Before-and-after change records

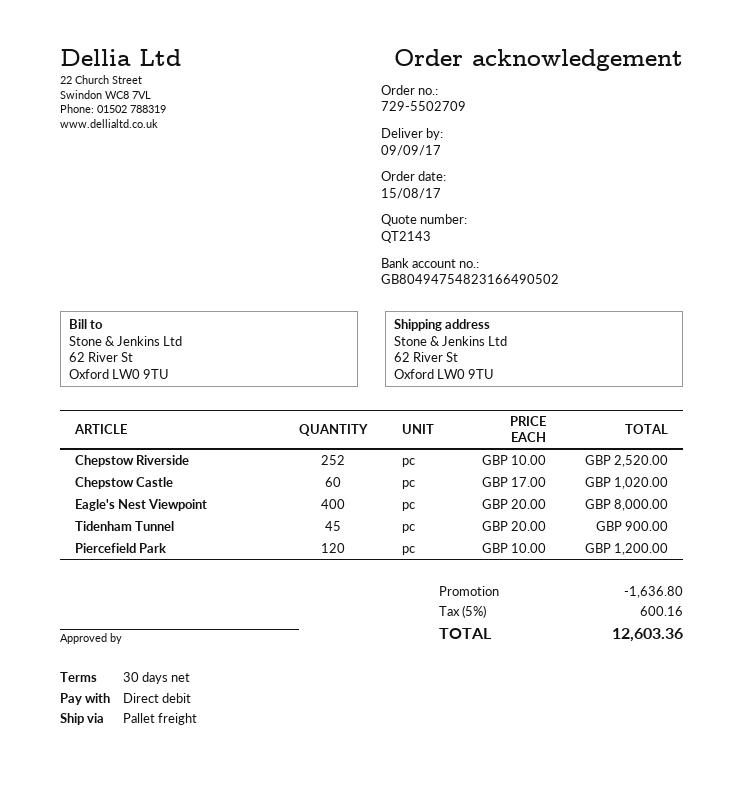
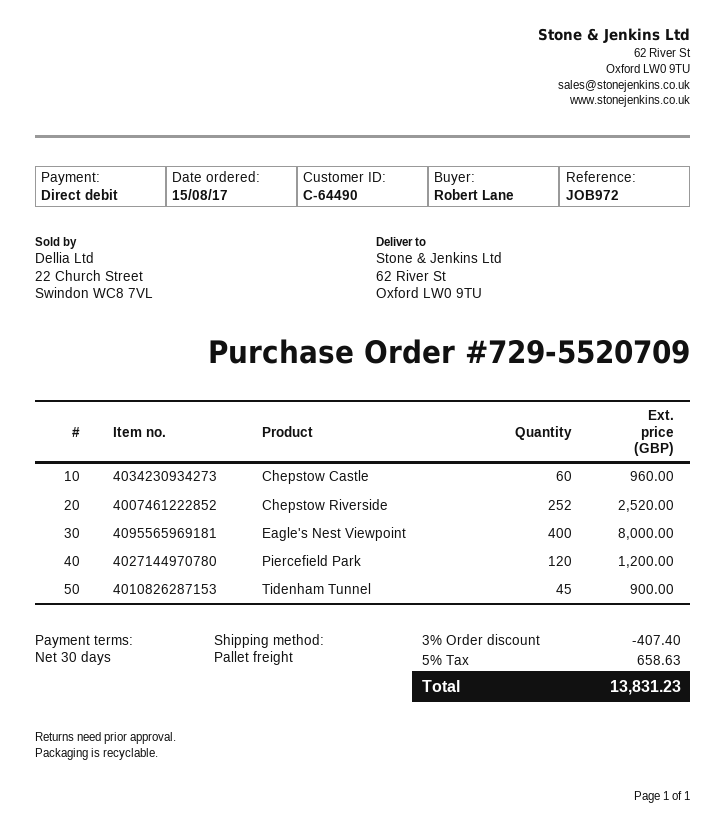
order number: 729-5502709 -> 729-5520709
Chepstow Castle: 60 for 1020.00 -> 60 for 960.00
discount: 1636.80 -> 407.40
tax: 5% = 600.16 -> 5% = 658.63
total: 12603.36 -> 13831.23

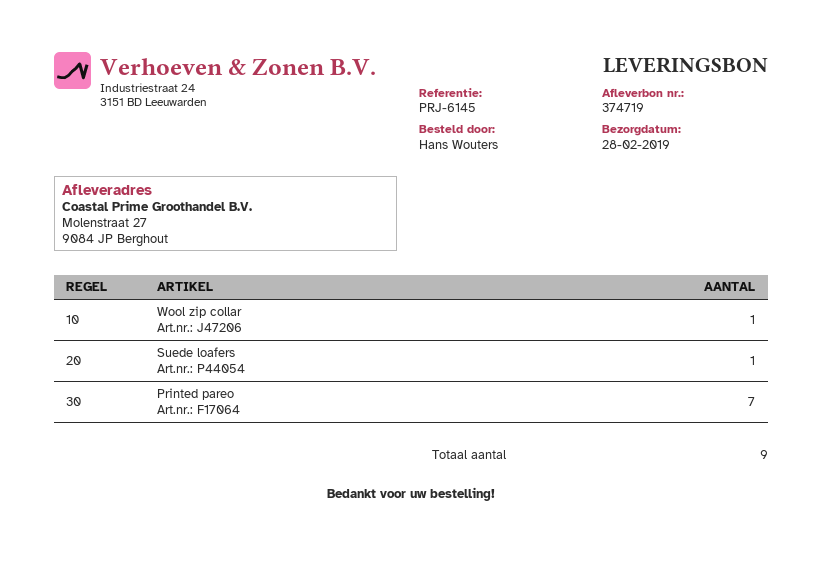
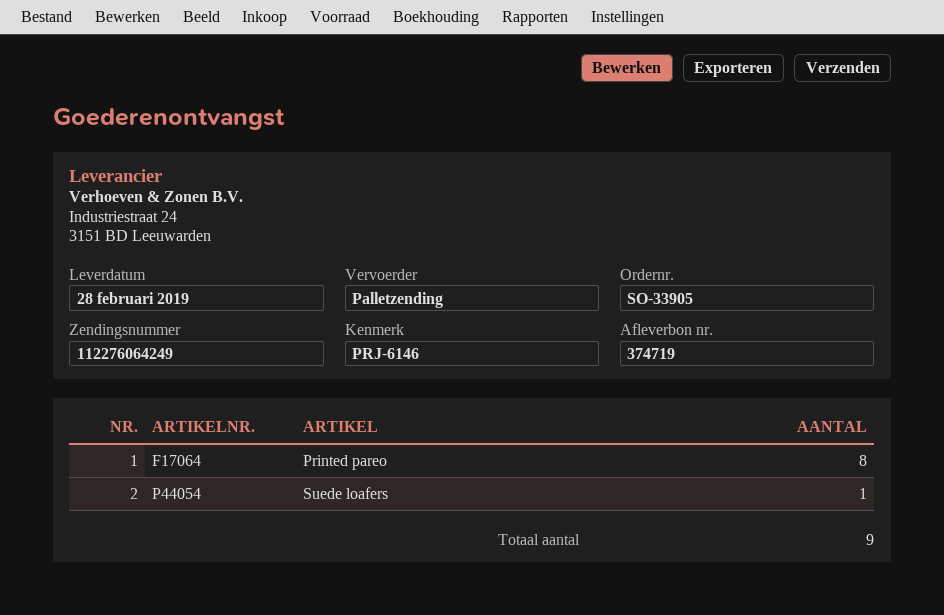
reference: PRJ-6145 -> PRJ-6146
Wool zip collar: 1 -> none
Printed pareo: 7 -> 8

## Exercise
Make an exact copy of only those lines that run from the line with "Chepstow Castle: 60" through the end of the records, excluding pictures.

## Task solution
Chepstow Castle: 60 for 1020.00 -> 60 for 960.00
discount: 1636.80 -> 407.40
tax: 5% = 600.16 -> 5% = 658.63
total: 12603.36 -> 13831.23

reference: PRJ-6145 -> PRJ-6146
Wool zip collar: 1 -> none
Printed pareo: 7 -> 8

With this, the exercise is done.